Kedua, karena tidak pernah berhasil membujuk suami buat makan di restoran Korea , maka saya pun jarang memiliki kesempatan buat menjajal kuliner ini. Sesekali jajan Samyang instant  yang dijual di mini market. Sesekali beli toppoki di Korean Street Food di Plaza Ekalokasari, Bogor.

Ketiga, saya juga ga mau maksain selera saya pada suami dan anak-anak. Jika harus makan di luar paling aman nyari kuliner yang sudah akrab di lidah. Mendengar komentar “nda enak” dari mereka apalagi kalo tempat makan itu pilihan saya cukup menganggu. Takutnya sudah beli porsi banyak, mereka ga mau makan, maka saya yang berkewajiban menghabiskan semuanya. Hell No!
Dari alasan-alasan itulah saya tidak pernah kesampaian makan di Mujigae. Satu dari sedikit tempat makan khas korea yang ada di Bogor.

Dekorasi Mujigae

Tadi siang, saya berkesempatan keluar bentar (2 jam) tanpa membawa anak-anak. Suami dengan ikhlas menjagain mereka di rumah.  Setelah  Anna bobo siang dan Ara disogok cemilan, maka sukseslah saya ke Mal. Rencana awal mau ke Ada Swalayan buat belanja, tapi karena berangkat sendiri, jadinya saya ada kesempatan buat nyoba makanan di Mujigae. Saya pun memilih ke Botani Square. Satu-satunya Mal di Kota Bogor yang punya restoran Korea.

Sebelum ke sana saya mencari tau dulu makanan apa yang direkomendasikan di sana. Kalo  pun bingung, kuncinya adalah cari yang paling murah. Biar ga neyesel amat kalo ga enak. Jam 4 sore saya tiba di Mujigae. Restorannya cukup rame. Karena sendiri, Eonnienya menawarkan kursi di lantai dua.
Pemandangan dari lantai dua lumayan bagus. Lengkap dengan view lantai 3 Botani Square. Tak lupa musik Korea yang mengalun entah dari boyband mana. Saya bertanya-tanya, apakah mereka pernah memutar playlist selain lagu Kpop.
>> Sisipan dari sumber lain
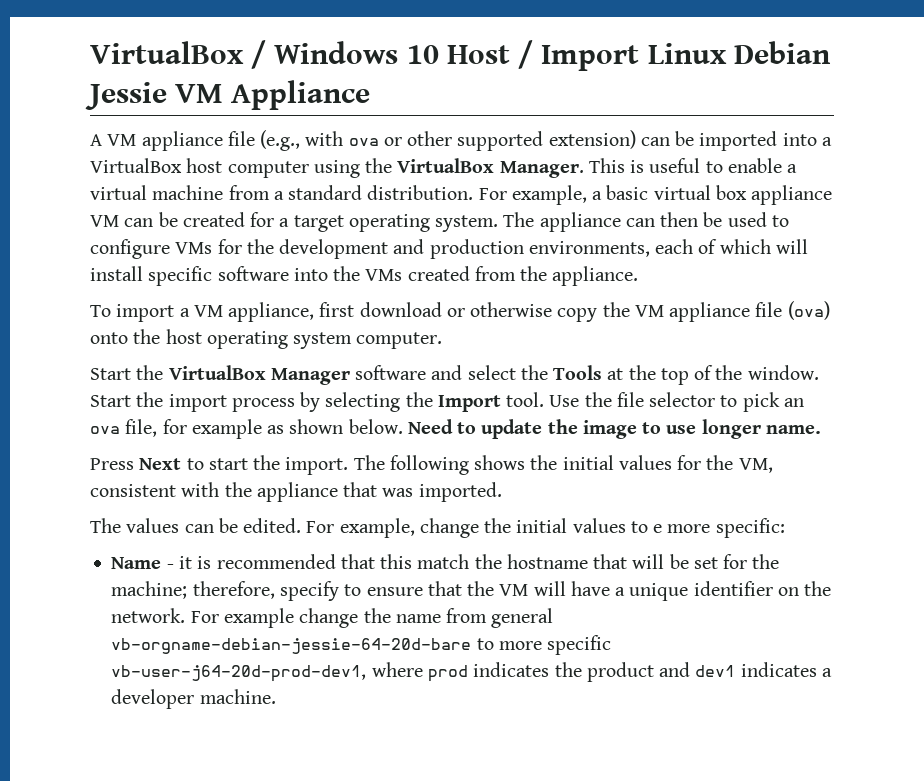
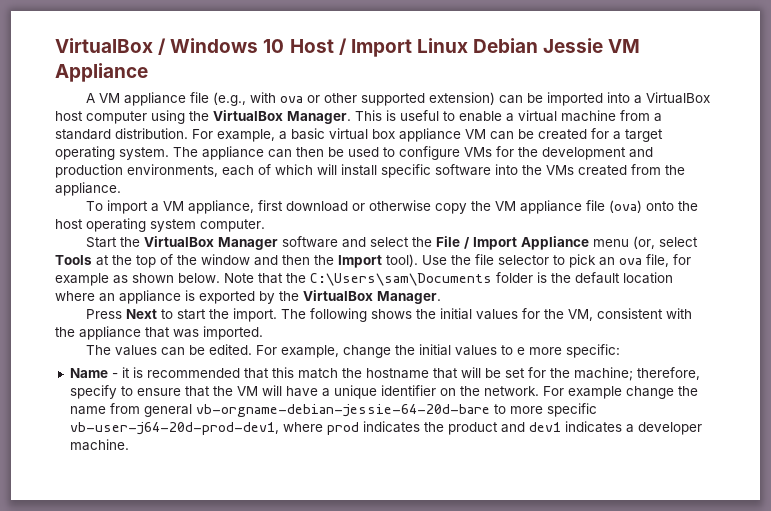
- Start the VirtualBox Manager software and select the Tools at the top of the window. Start the import process by selecting the Import tool.
+ Start the VirtualBox Manager software and select the File / Import Appliance menu (or, select Tools at the top of the window and then the Import tool).
- Need to update the image to use longer name.
+ Note that the C:\Users\sam\Documents folder is the default location where an appliance is exported by the VirtualBox Manager.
Menu yang saya pilih dan jemari lincah mas pramusaji mencetin tab pesanan saya

Pramusaji menyilakan saya duduk dan menawarkan apakah perlu melihat menu atau tidak. Saya meminta menu, tapi dengan pilihan yang sudah ada dalam kepala saya. Saya mau makan makanan paketan. Biar bisa mencoba berbagai rasa. Menurut sang pramusaji, signature dishnya Mujigae adalah Toppoki. Tapi saya sudah meniatkan untuk memesan paketan. Pilhan saya jatuh pada spicy bulgogi, japchae, kimchi, mandu dan nasi. Minumnya saya memesan Ice Sweet Jasmine Green Tea.
Dipesan melalui tab yang terpasang di meja. Pramusajinya sangat menolong. Aku tinggal ngomong mau apa dia yang pencet-pencetin di aplikasi.

Tidak butuh lama sebaki makanan tiba di depanku. Agak berantakan. Mungkin karena si kimchi yang berair dan tertata tidak elok di piring. Kesan pertama, “kok keliatan dingin ya makanannya”. Saya mengambil sumpit. Susah ternyata menggunakan sumpit besi untuk mengambil seiris daging bulgogi. Saya pun memilih sendok saja. Sendok yang tersedia pun sangat khas Korea. Gagang panjang dan kecil serta bagian cidukan makanan yang pas di mulut. Saya pun mengganti  sumpit dan memilih menggunakan sendok.

Ternyata bulgogi dan japchaenya hangat.  Rasanya enak meski tak begitu wow di lidah saya. Saya serasa makan tumis daging yang sering saya bikin di rumah. Japchaenya pun seperti bihun goreng yang bisa kamu beli di warung makan. Bedanya cuma di jenis bihunnya aja. Kalo bihun lokal lebih tipis dan kecil. Bihun Japchae lebih panjang dan besar.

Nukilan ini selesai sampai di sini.